Ya en el paraje agreste y escondido

que tanto hemos amado, ya en el bello

lugar en donde con afán las almas

buscaban un refugio, y en alegres

bandadas, al llegar la primavera,

en unión de los pájaros, las gentes,

de aire, de flores y de luz ansiosas,

iban a respirar vida y perfumes,

de sus galas más ricas despojado

hoy se levanta el monasterio antiguo

como triste esqueleto. Aquel tan grato

silencio misterioso que envolvía

los agrietados muros, a regiones

más dichosas quizás huyó ligero

en busca de un asilo.

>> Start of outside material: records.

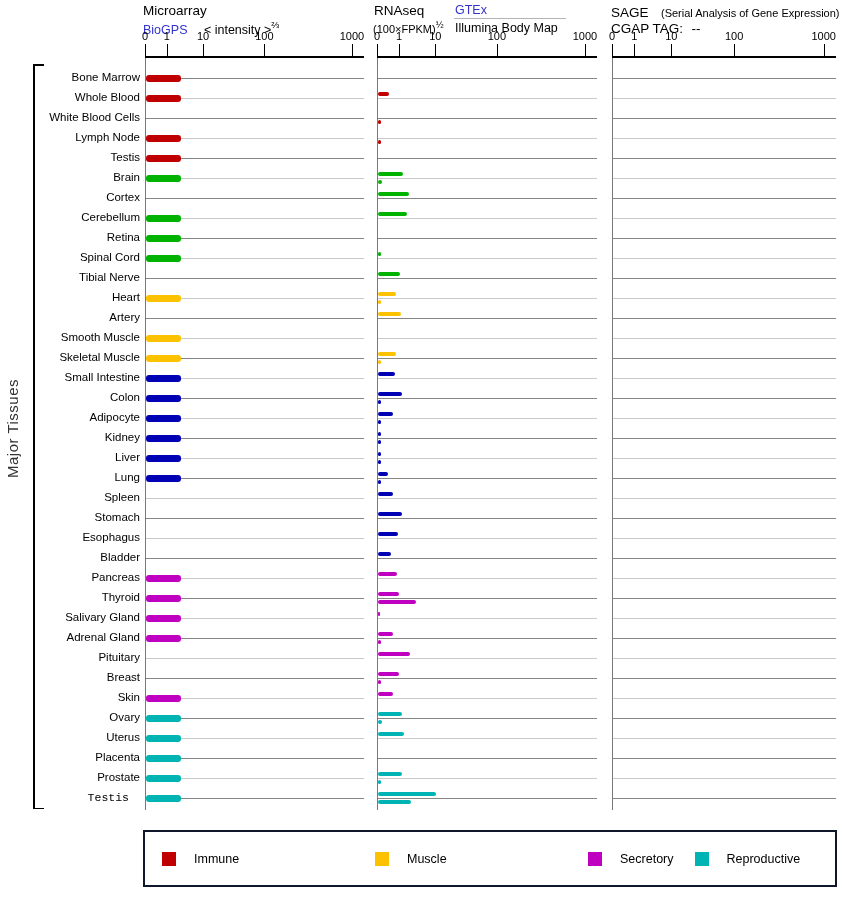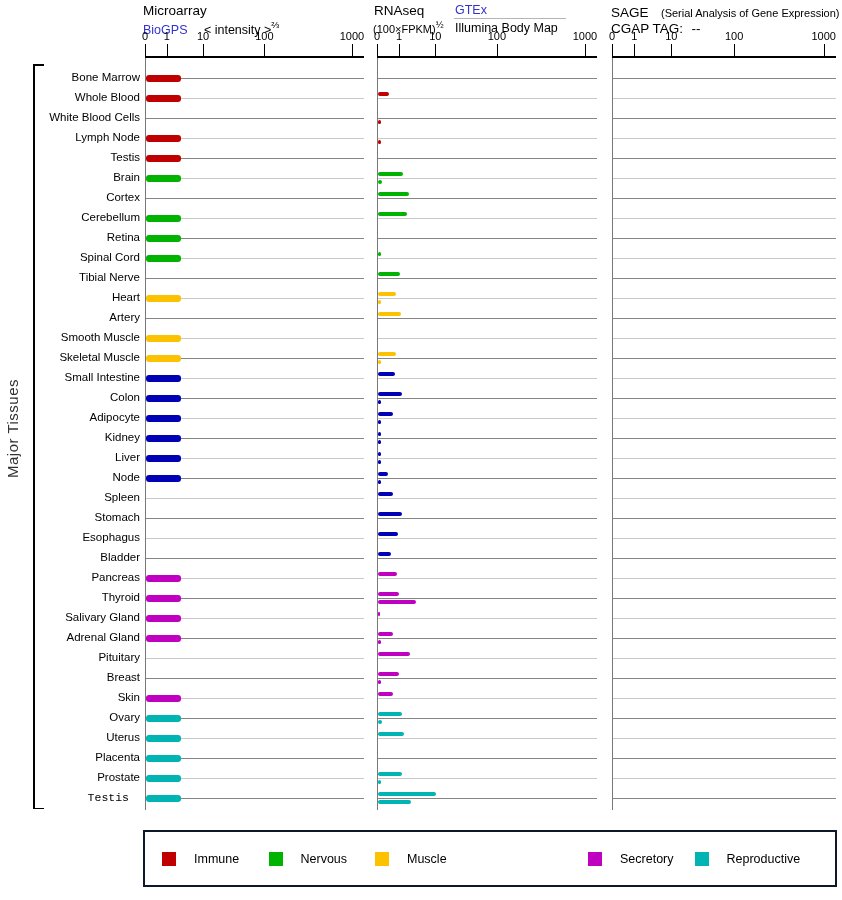--- a/index.html
+++ b/index.html
@@ -215,7 +215,7 @@
       <div style="position: absolute; left: 146px; top: 455px; width: 34.971px; height: 6.5px; background: rgb(0, 0, 180); border-radius: 3px;"></div>
       <div style="position: absolute; left: 378px; top: 452px; width: 2.64px; height: 4px; background: rgb(0, 0, 180); border-radius: 2px;"></div>
       <div style="position: absolute; left: 378px; top: 460px; width: 2.64px; height: 4px; background: rgb(0, 0, 180); border-radius: 2px;"></div>
-      <div class="tissue-label" style="position: absolute; left: 32px; top: 470px; width: 108px;">Node</div>
+      <div class="tissue-label" style="position: absolute; left: 32px; top: 470px; width: 108px;">Lung</div>
       <div style="position: absolute; left: 146px; top: 478px; width: 218px; height: 1px; background: rgb(133, 133, 133);"></div>
       <div style="position: absolute; left: 378px; top: 478px; width: 219px; height: 1px; background: rgb(133, 133, 133);"></div>
       <div style="position: absolute; left: 613px; top: 478px; width: 223px; height: 1px; background: rgb(133, 133, 133);"></div>

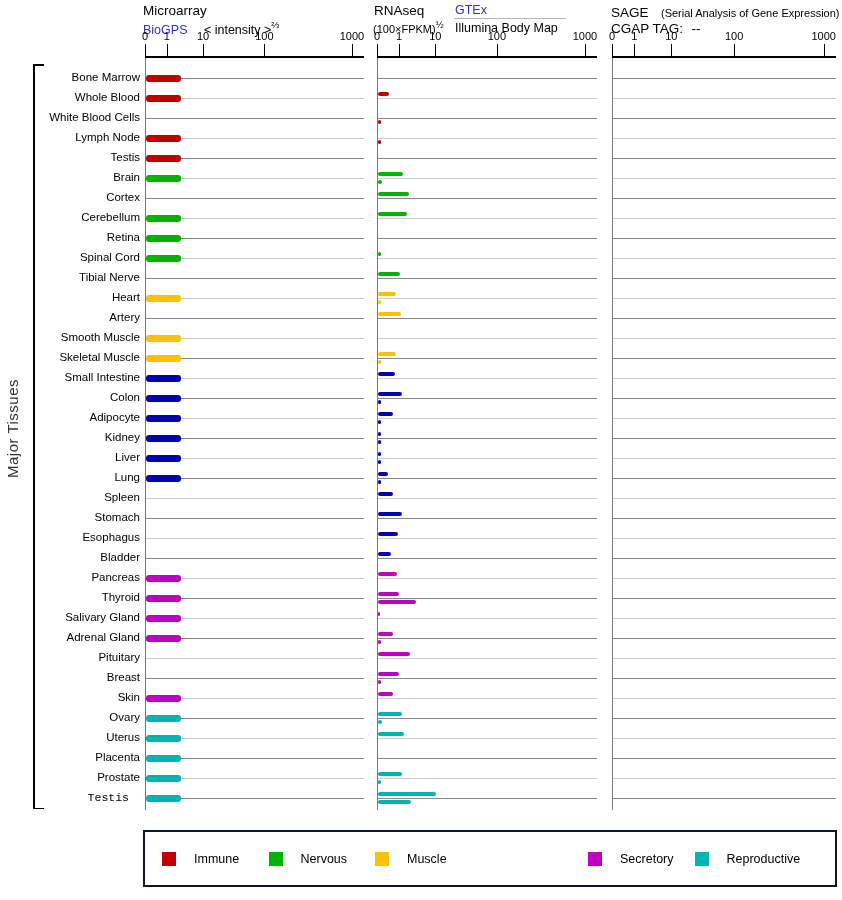--- a/index.html
+++ b/index.html
@@ -324,10 +324,6 @@
         <span class="legend-swatch" style="position: static; background: rgb(192, 0, 0);"></span>
         <span class="legend-label" style="position: static;">Immune</span>
       </div>
-      <div class="legend-item" style="position: absolute; left: 123.5px; top: 0px;">
-        <span class="legend-swatch" style="position: static; background: rgb(0, 179, 0);"></span>
-        <span class="legend-label" style="position: static;">Nervous</span>
-      </div>
       <div class="legend-item" style="position: absolute; left: 230px; top: 0px;">
         <span class="legend-swatch" style="position: static; background: rgb(252, 194, 0);"></span>
         <span class="legend-label" style="position: static;">Muscle</span>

Las campanas

de eco vibrante y musical resuenan

de una manera sorda en el vacío

que sin piedad a su alrededor hicieron

manos extrañas, y el rumor monótono

de la fuente en el claustro solitario

parece sollozar por los jazmines,

que, cual la nieve blancos, las cornisas

musgosas adornaban, y parece

triste llamar por la aldeana hermosa

que lavaba sus lienzos en el agua

siempre brillante del pilón de piedra

que el roce de sus manos ha gastado

y hoy buscan de otra fuente la frescura.

¡Lo vieron y callaron... con silencio

que causaron asombro y que contrista el alma!

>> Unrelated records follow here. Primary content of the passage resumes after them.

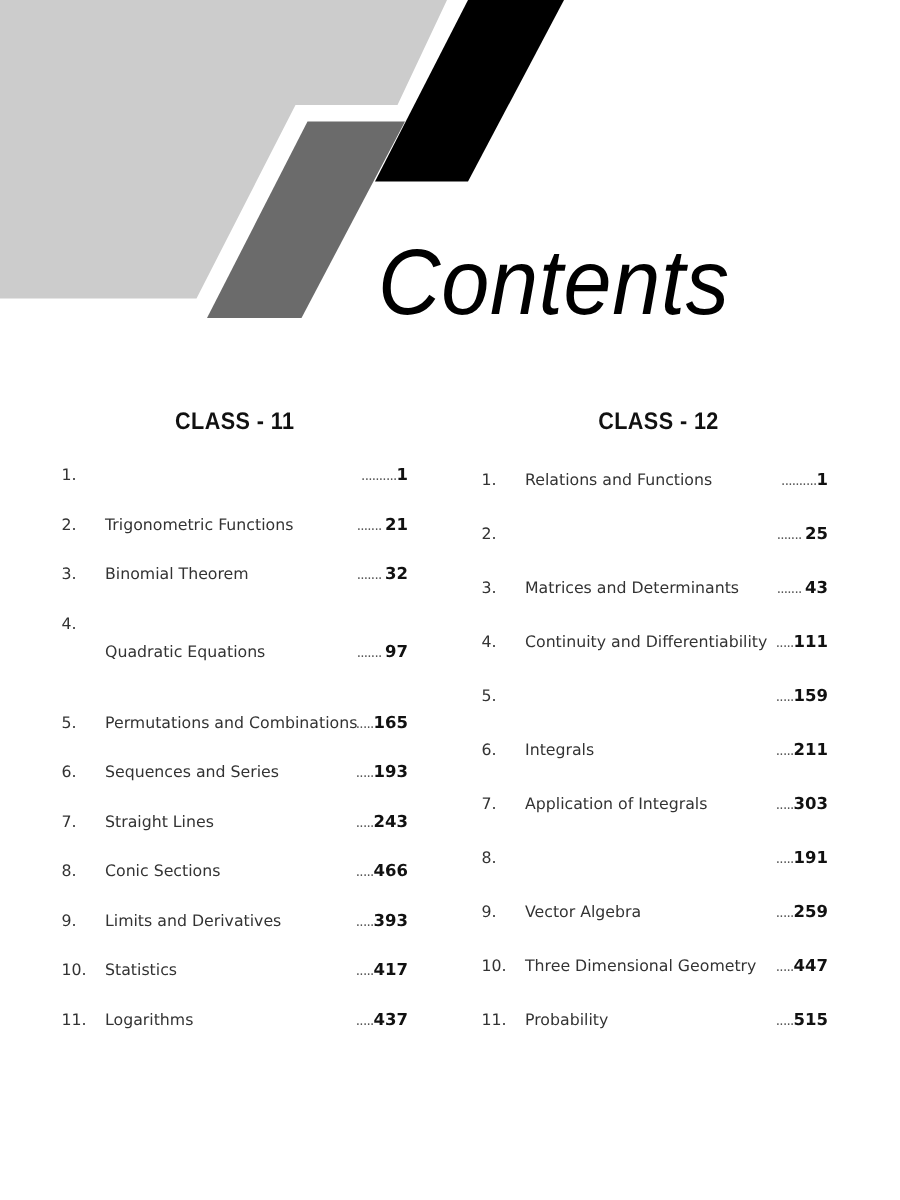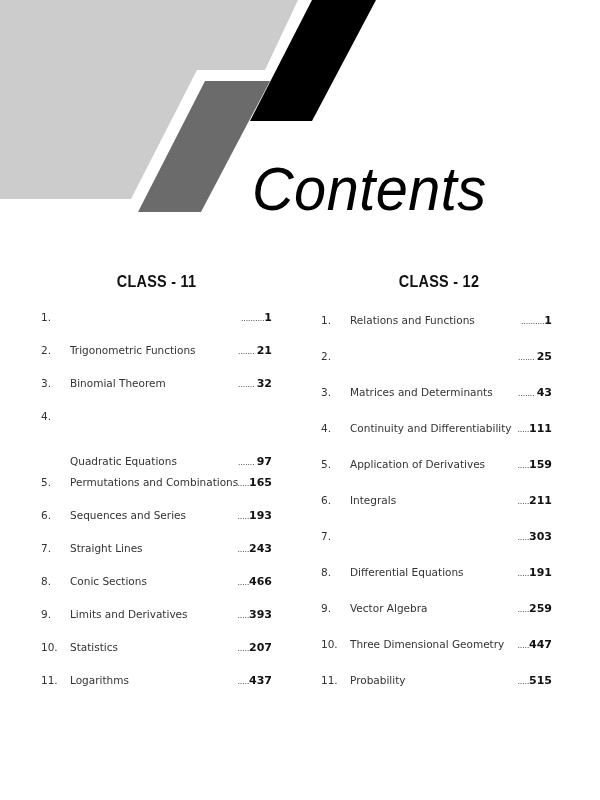--- a/index.html
+++ b/index.html
@@ -74,7 +74,7 @@
         <span class="num">4.</span>
         <span class="page"><span class="dots"></span><span class="pnum"></span></span>
       </div>
-      <div class="row" style="top: 182px; text-align: right;">
+      <div class="row" style="top: 156px; text-align: right;">
         <span class="num"></span>
         <span class="name">Quadratic Equations</span>
         <span class="page"><span class="dots">....... </span><span class="pnum">97</span></span>

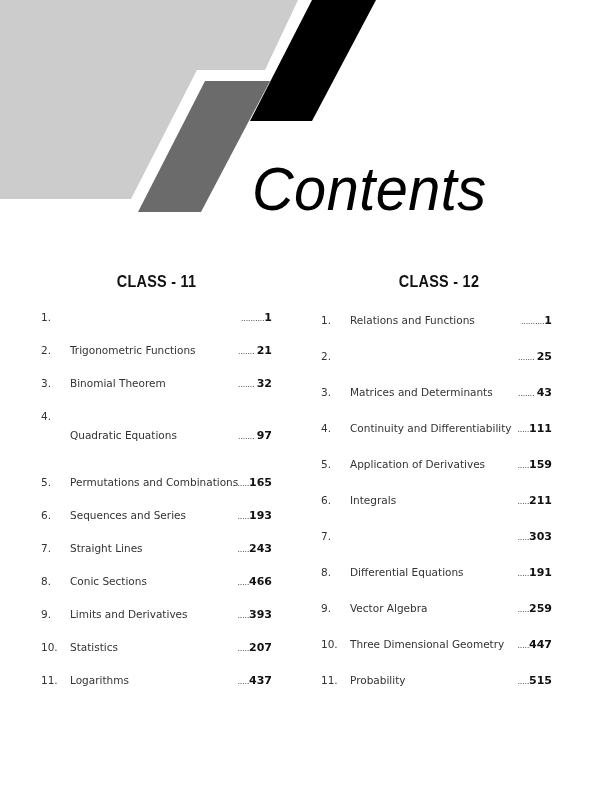--- a/index.html
+++ b/index.html
@@ -141,7 +141,6 @@
       </div>
       <div class="row" style="top: 185px;">
         <span class="num">5.</span>
-        <span class="name">Application of Derivatives</span>
         <span class="page"><span class="dots">.....</span><span class="pnum">159</span></span>
       </div>
       <div class="row" style="top: 221px;">

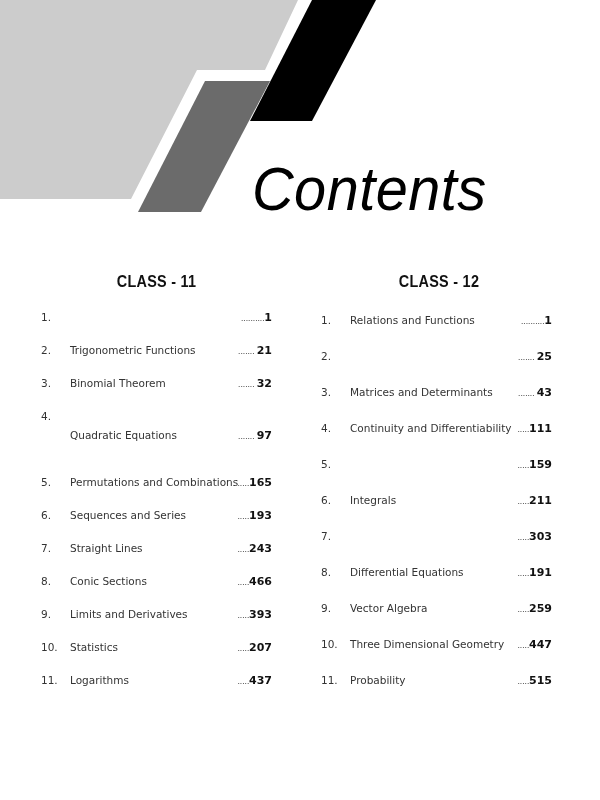--- a/index.html
+++ b/index.html
@@ -150,6 +150,7 @@
       </div>
       <div class="row" style="top: 257px;">
         <span class="num">7.</span>
+        <span class="name">Application of Integrals</span>
         <span class="page"><span class="dots">.....</span><span class="pnum">303</span></span>
       </div>
       <div class="row" style="top: 293px;">

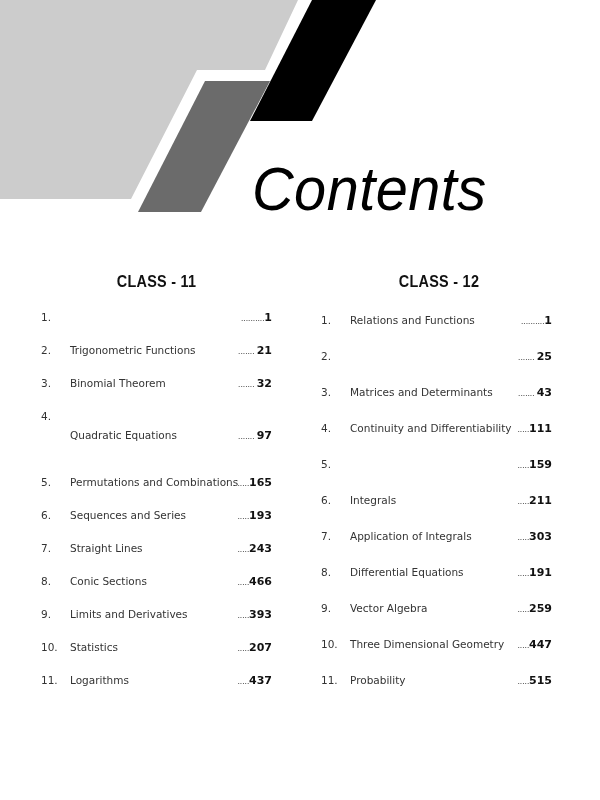--- a/index.html
+++ b/index.html
@@ -155,7 +155,6 @@
       </div>
       <div class="row" style="top: 293px;">
         <span class="num">8.</span>
-        <span class="name">Differential Equations</span>
         <span class="page"><span class="dots">.....</span><span class="pnum">191</span></span>
       </div>
       <div class="row" style="top: 329px;">

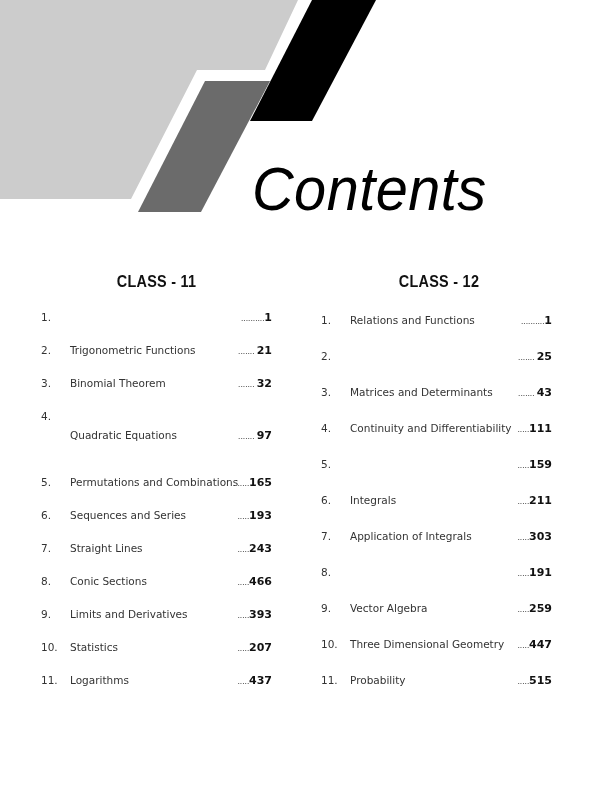--- a/index.html
+++ b/index.html
@@ -107,7 +107,7 @@
       <div class="row" style="top: 368px;">
         <span class="num">10.</span>
         <span class="name">Statistics</span>
-        <span class="page"><span class="dots">.....</span><span class="pnum">207</span></span>
+        <span class="page"><span class="dots">.....</span><span class="pnum">417</span></span>
       </div>
       <div class="row" style="top: 401px;">
         <span class="num">11.</span>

Si allá donde entre rosas y claveles

arrastra el Turia sus revueltas ondas,

nuestras manos talasen los jardines

que plantaron los suyos, y aman ellos,

su labio, al rostro, de desprecio llenas

una tras otra injuria nos lanzaran

—¡Bárbaros! —exclamando.

Y si dijésemos

que rosas y claveles perfumados

no valdrán nunca, pese a su hermosura,

lo que un campo de trigo, y allí en donde

las flores compitieran con las bellas,

arrastrando el arado, la amarilla

mies con afán sembráramos.

—Mezquinos

aún más que torpes son —prorrumpirían

los fieros hijos del jardín de España

con rudo enojo levantando el grito.

Mas nosotros, si talan nuestros bosques

que cuentan siglos... —¡quedan ya tan pocos!—

y ajena voluntad su imperio ejerce

en lo que es nuestro, cosas de la vida

nos parecen quizás vanas y fútiles

que a nadie ofenden ni a ninguno importan

si no es al que las hace, a soñadores

que sólo entienden de llorar sin tregua

por los vivos y muertos... y aun acaso

por las hermosas selvas que sin duelo

indiferente el leñador destruye.

—Pero ¿qué...? —alguno exclamará indignado

al oír mis lamentos—. ¿Por ventura

la inmensa torre del reloj se ha hundido

y no hay ya quien señale nuestras horas

soñolientas y tardas, como el eco

bronco de su campana formidable;

o en mis haciendas penetrando acaso

osado criminal, ha puesto fuego

a las extensas eras? ¿Por qué gime

así importuna esa mujer?

Yo inclino

la frente al suelo y contristada exclamo

con el Mártir del Gólgota: Perdónales,

Señor, porque no saben lo que dicen;

mas ¡oh, Señor! a consentir no vuelvas

que de la helada indiferencia el soplo

apague la protesta en nuestros labios,

que es el silencio hermano de la muerte

y yo no quiero que mi patria muera,

sino que como Lázaro, ¡Dios bueno!,

resucite a la vida que ha perdido;

y con voz alta que a la gloria llegue,

le diga al mundo que Galicia existe,

tan llena de valor cual tú la has hecho,

tan grande y tan feliz cuanto es hermosa.